Monday, 6 December 2010

Even if a lot of EMA is wasted, won’t it still affect a lot of kids if we abolish it?

In my previous two posts (here and here), I spend a long time showing exactly how and why so much EMA money is wasted – on kids who would be at school studying just as hard without it, and on kids who are only there to get the money and don’t get very good grades, or any grades, at the end of their course.

However, that does still leave a small number of kids who do benefit from EMA. So if we abolish it, won’t it still affect those kids?

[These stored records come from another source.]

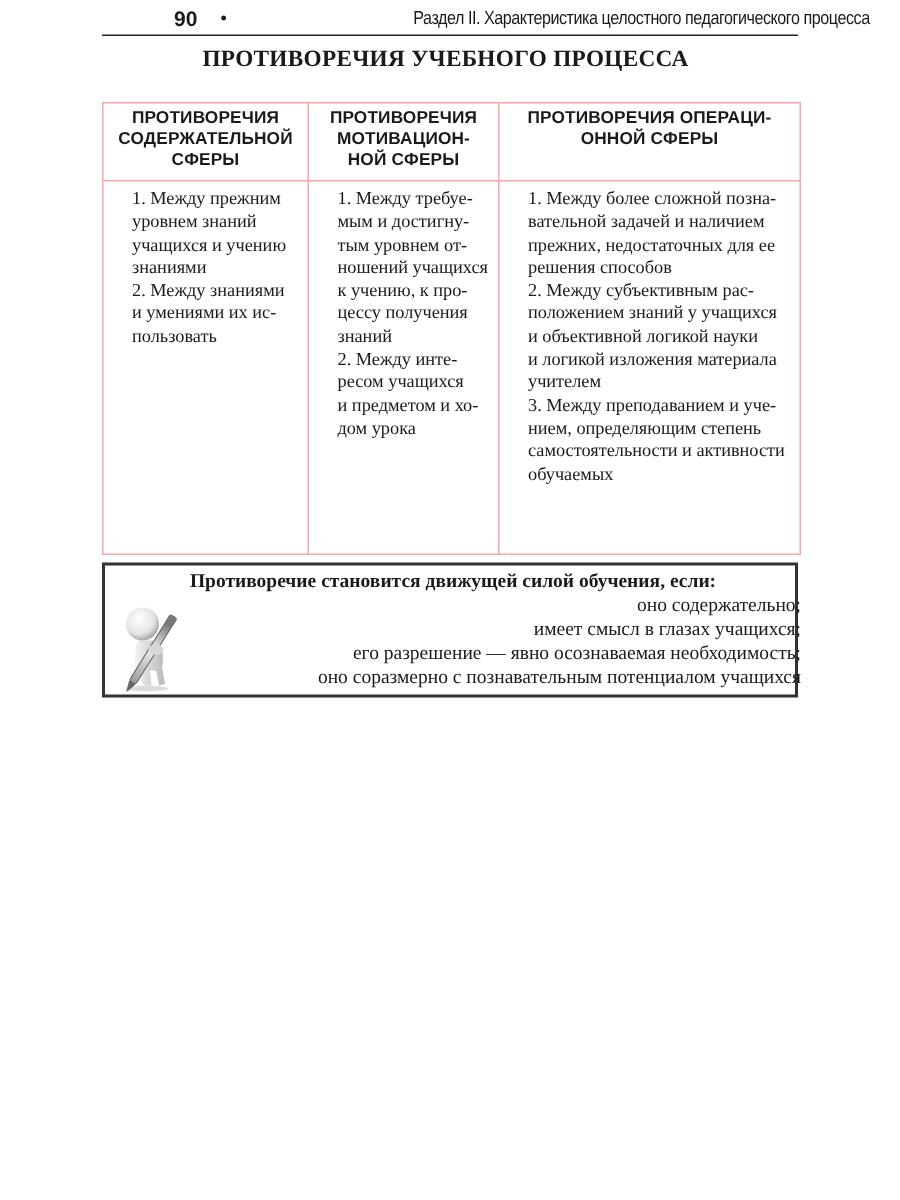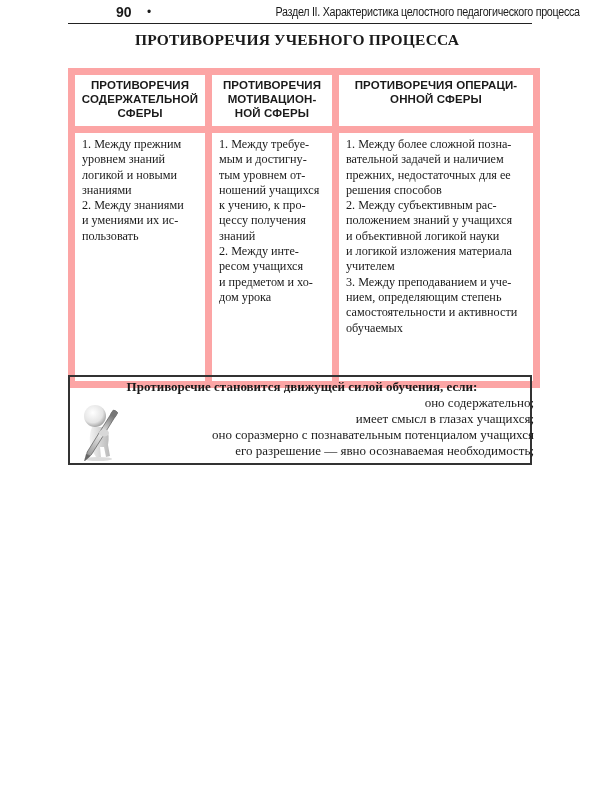"ПРОТИВОРЕЧИЯ" table.contradictions th, table.contradictions td { border: 7px solid #fca5a5 -> 1px solid #fca5a5 }
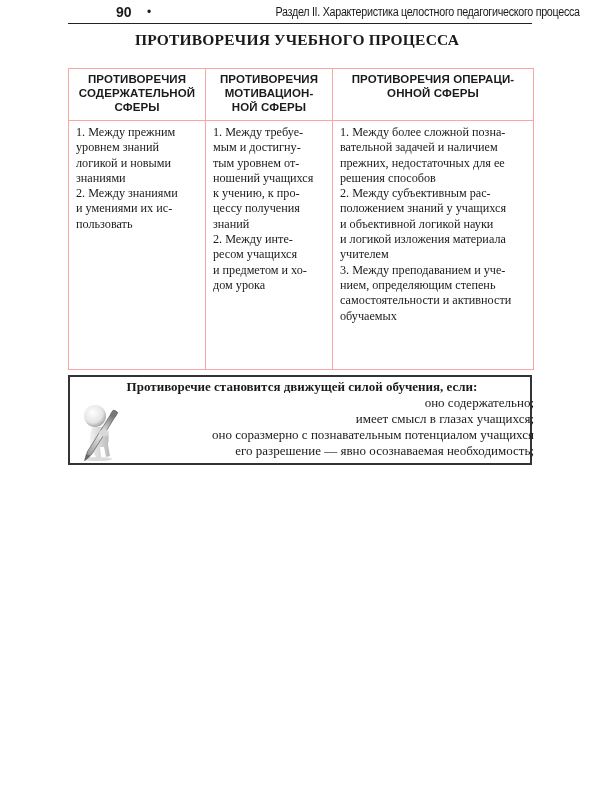"1. Между прежним" table.contradictions td { padding: 4px 3px 0 7px -> 4px 3px 0 19px }
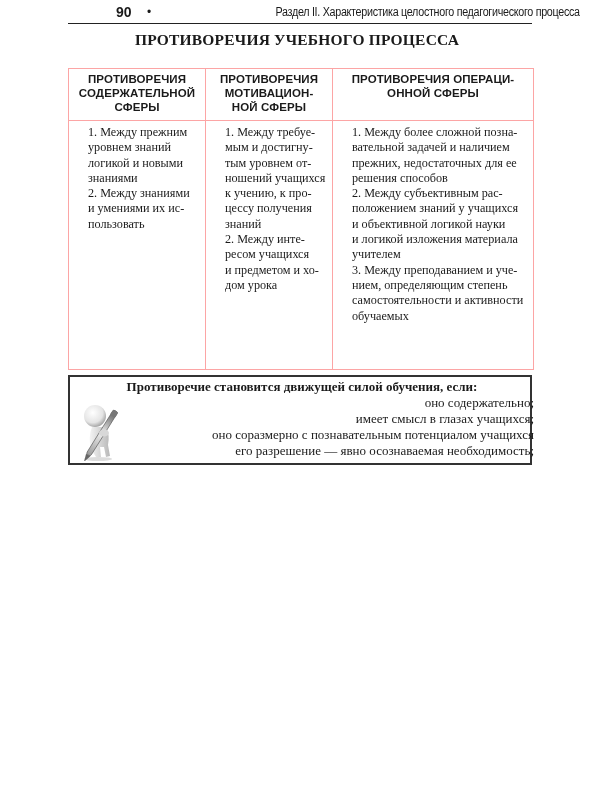"логикой и новыми" span.cell-line { text: логикой и новыми -> учащихся и учению }
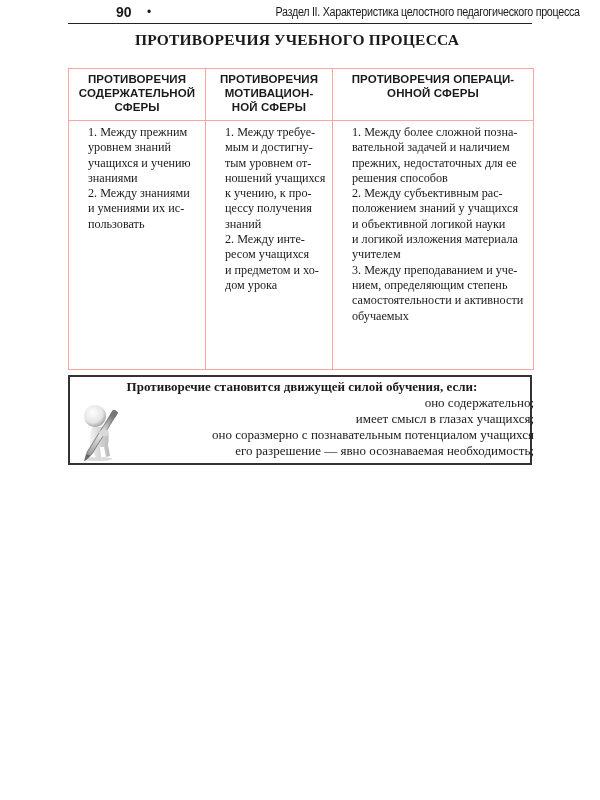"оно соразмерно с познавательным" span.callout-line { order: before "его разрешение — явно осознаваемая" -> after "его разрешение — явно осознаваемая" }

That’s true, so it is fortunate the government are not completely abolishing financial support for further education. Whilst they have abolished EMA, they are planning to increase the ‘enhanced discretionary learner support fund’, which currently stands at 26million. Based on the calculations in my previous post, how big should this fund be? Well,my back of the envelope estimate in this post was that about 2-3 percent of kids really need and deserve it.  However, that’s a back of the envelope guess and you’d want to allow a bit of flexibility. Although, as I have shown, the number of kids who would drop out without it is not necessarily the figure we would want to use, let’s take them into account anyway. Here I show that different reputable surveys put that figure from between 6-17%, with a slant towards the lower figure. Even Polly Toynbee has only suggested that 10% of the kids currently on EMA would be drop outs without it.  Given this is Polly ‘Final Solution’ Toynbee we’re talking about, let’s assume she is probably exaggerating, and go in with that figure which is also about an average of a lot of the ‘deadweight’ figures.  The current EMA pot is 550m, so that works out as 55m.  The government are increasing the ‘enhanced discretionary learner support fund’ for this purpose by...52 million!

But obviously, don’t let the facts get in the way of a good campaign. Cutting EMA and replacing it with the scheme outlined above is obviously evil, wicked, devastating, punitive, cruel, unfairpernicious, a tragedy and a travesty.